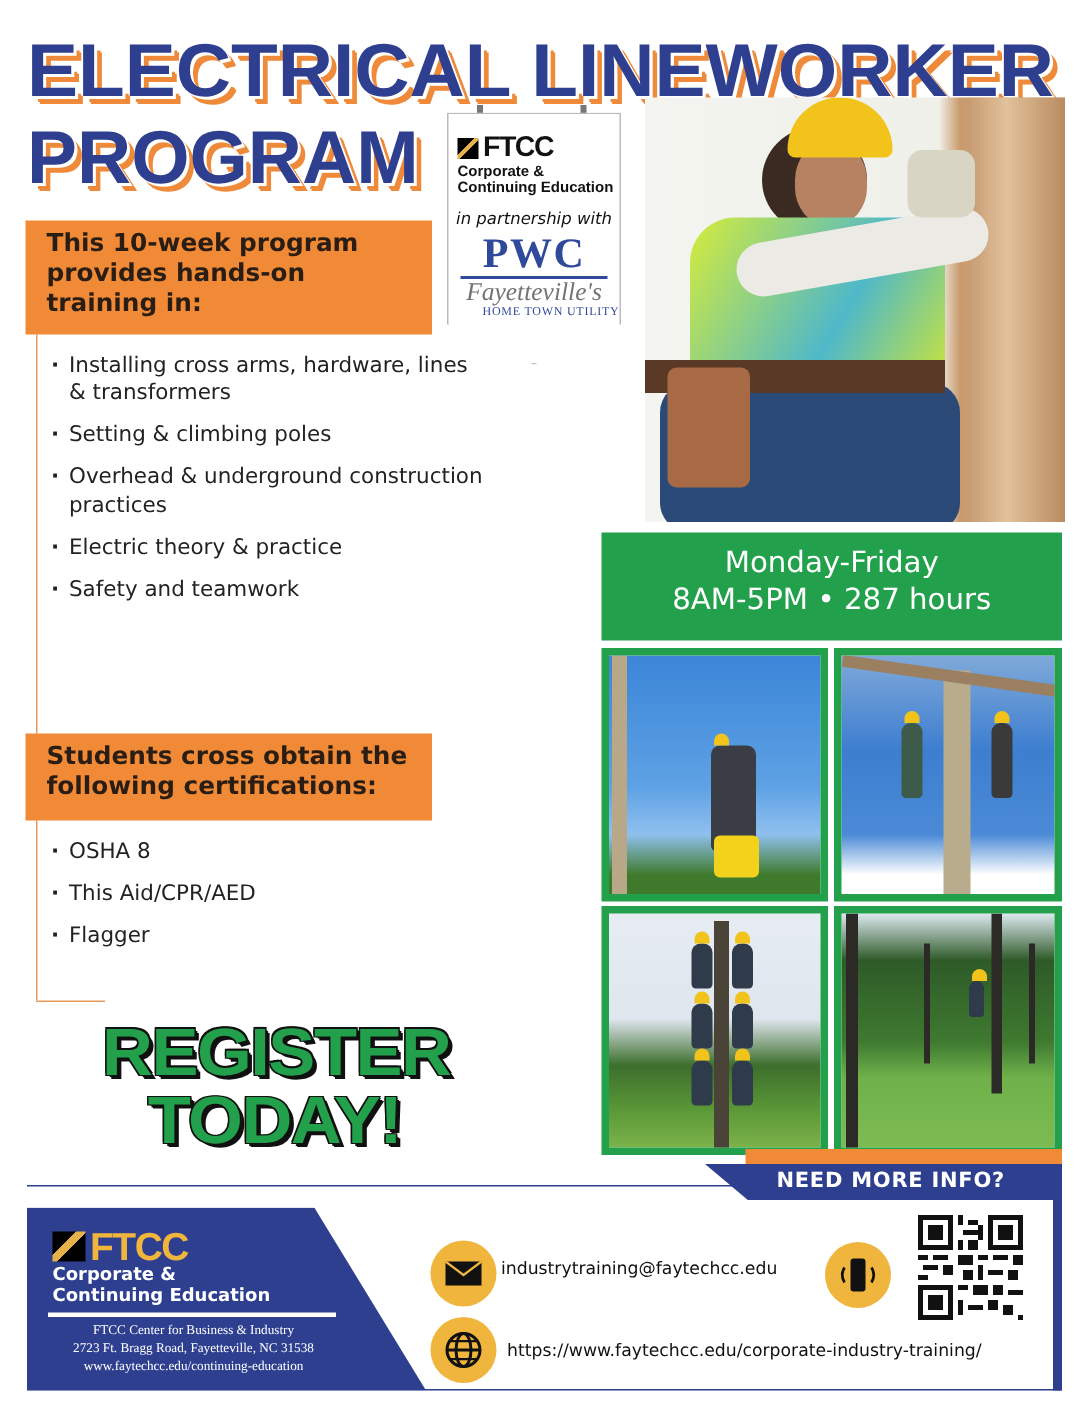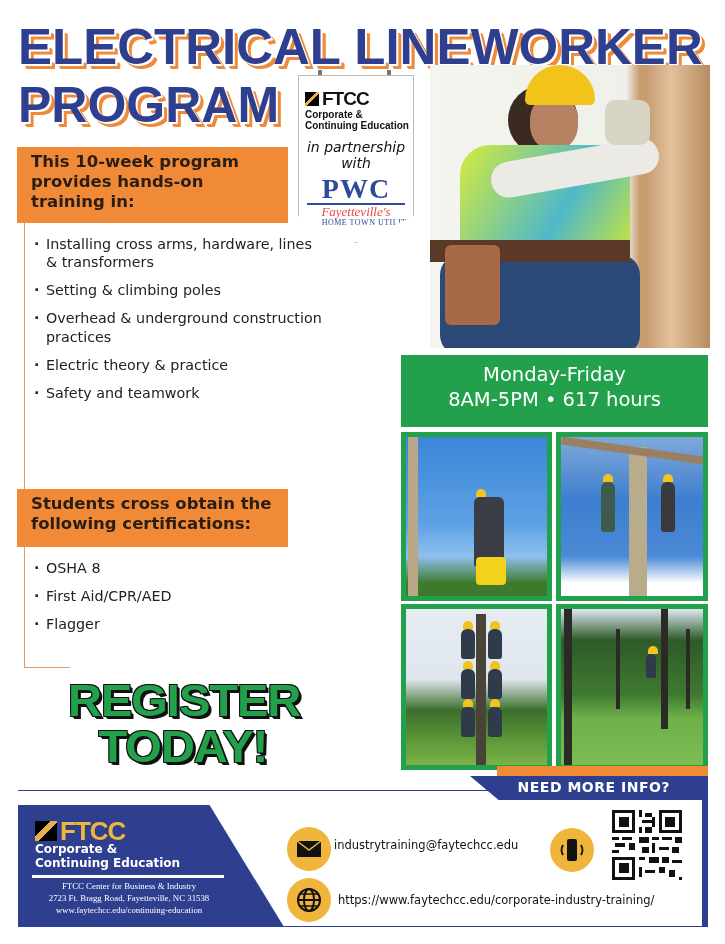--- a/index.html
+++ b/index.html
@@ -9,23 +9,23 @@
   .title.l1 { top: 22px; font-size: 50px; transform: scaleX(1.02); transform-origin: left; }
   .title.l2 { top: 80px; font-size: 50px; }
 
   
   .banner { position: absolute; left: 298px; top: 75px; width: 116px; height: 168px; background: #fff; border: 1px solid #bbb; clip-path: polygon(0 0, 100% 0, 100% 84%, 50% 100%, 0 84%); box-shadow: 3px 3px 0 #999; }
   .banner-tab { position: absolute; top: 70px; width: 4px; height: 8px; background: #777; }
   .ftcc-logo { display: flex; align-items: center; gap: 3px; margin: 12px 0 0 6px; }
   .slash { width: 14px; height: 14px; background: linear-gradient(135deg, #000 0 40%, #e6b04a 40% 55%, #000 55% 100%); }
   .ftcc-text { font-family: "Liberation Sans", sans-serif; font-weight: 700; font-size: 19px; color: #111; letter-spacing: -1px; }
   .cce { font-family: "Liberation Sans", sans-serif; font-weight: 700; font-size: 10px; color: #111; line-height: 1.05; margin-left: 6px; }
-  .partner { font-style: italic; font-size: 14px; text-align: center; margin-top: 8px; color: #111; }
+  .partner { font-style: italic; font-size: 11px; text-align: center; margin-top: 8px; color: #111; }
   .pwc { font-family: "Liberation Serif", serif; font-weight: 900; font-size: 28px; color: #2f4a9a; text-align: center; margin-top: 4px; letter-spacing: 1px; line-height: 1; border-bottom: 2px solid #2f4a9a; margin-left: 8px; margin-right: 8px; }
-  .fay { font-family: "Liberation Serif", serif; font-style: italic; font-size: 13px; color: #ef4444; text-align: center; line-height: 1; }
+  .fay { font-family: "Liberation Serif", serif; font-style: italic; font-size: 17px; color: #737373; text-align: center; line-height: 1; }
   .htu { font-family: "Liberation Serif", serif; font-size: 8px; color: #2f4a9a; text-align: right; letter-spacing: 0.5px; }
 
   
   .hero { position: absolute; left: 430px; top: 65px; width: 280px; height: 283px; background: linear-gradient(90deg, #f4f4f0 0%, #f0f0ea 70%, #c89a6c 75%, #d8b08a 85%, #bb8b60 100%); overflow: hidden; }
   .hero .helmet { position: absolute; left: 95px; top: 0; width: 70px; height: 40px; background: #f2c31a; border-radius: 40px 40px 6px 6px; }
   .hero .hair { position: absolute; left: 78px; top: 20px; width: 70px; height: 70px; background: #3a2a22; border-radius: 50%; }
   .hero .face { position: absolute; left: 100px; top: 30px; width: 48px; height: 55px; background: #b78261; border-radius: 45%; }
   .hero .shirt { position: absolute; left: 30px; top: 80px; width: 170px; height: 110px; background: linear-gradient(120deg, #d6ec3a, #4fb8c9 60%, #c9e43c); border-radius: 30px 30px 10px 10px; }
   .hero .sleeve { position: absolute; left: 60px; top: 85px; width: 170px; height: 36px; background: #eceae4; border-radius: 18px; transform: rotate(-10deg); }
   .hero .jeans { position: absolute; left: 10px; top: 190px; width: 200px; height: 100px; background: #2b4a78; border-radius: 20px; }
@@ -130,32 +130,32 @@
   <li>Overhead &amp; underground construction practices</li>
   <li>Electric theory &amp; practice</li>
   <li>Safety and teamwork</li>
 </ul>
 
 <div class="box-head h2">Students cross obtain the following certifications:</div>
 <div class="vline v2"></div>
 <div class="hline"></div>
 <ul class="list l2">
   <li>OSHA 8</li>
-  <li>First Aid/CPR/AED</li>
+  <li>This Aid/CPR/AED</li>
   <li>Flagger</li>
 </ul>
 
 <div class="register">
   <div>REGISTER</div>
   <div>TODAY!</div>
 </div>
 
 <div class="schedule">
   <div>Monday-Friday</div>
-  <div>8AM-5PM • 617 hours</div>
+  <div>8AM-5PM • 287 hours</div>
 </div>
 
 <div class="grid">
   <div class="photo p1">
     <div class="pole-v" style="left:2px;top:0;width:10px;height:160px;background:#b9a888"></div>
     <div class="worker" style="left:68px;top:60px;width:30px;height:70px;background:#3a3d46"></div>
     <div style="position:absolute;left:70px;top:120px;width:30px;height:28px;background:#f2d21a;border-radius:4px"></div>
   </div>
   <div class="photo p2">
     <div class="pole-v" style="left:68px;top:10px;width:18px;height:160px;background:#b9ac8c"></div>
——
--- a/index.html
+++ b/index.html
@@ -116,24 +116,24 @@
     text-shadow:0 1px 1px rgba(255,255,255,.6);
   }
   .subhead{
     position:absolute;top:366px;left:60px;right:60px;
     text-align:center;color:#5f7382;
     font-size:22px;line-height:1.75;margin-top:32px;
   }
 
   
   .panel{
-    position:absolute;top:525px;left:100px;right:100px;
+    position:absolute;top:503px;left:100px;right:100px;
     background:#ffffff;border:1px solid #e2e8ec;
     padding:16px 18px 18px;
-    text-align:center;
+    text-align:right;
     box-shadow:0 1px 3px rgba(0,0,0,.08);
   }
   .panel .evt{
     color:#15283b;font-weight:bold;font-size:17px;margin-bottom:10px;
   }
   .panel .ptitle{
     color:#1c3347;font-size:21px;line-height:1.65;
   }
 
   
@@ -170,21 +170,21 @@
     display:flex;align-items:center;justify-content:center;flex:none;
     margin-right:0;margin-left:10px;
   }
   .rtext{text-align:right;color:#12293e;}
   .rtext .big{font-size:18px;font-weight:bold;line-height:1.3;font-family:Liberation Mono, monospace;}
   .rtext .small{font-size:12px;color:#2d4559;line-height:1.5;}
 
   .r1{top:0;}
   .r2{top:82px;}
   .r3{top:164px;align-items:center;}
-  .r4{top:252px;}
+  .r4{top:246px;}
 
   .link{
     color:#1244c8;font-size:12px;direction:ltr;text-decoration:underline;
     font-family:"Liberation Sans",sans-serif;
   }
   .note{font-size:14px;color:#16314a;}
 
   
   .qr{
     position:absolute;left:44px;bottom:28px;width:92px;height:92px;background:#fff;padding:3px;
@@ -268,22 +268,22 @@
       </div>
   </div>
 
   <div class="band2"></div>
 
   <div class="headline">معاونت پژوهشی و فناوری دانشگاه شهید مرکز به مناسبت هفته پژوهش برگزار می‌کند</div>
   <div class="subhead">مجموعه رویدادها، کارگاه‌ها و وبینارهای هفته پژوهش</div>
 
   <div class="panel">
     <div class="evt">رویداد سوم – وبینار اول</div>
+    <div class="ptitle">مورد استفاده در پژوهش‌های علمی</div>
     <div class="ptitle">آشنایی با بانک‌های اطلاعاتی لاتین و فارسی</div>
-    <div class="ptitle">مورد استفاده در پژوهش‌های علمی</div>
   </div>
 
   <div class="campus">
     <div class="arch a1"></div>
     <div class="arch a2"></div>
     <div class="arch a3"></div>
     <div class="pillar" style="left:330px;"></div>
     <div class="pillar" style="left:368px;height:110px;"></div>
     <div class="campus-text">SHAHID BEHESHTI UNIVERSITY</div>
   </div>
——
YOUR GOAL: Return, unchanged, the run of lines above that opens with the line containing "absolute; left: 30px;" and closes with the line containing "absolute; left: 60px;". Include both.

SOLVED PROBLEM:
   .hero .shirt { position: absolute; left: 30px; top: 80px; width: 170px; height: 110px; background: linear-gradient(120deg, #d6ec3a, #4fb8c9 60%, #c9e43c); border-radius: 30px 30px 10px 10px; }
   .hero .sleeve { position: absolute; left: 60px; top: 85px; width: 170px; height: 36px; background: #eceae4; border-radius: 18px; transform: rotate(-10deg); }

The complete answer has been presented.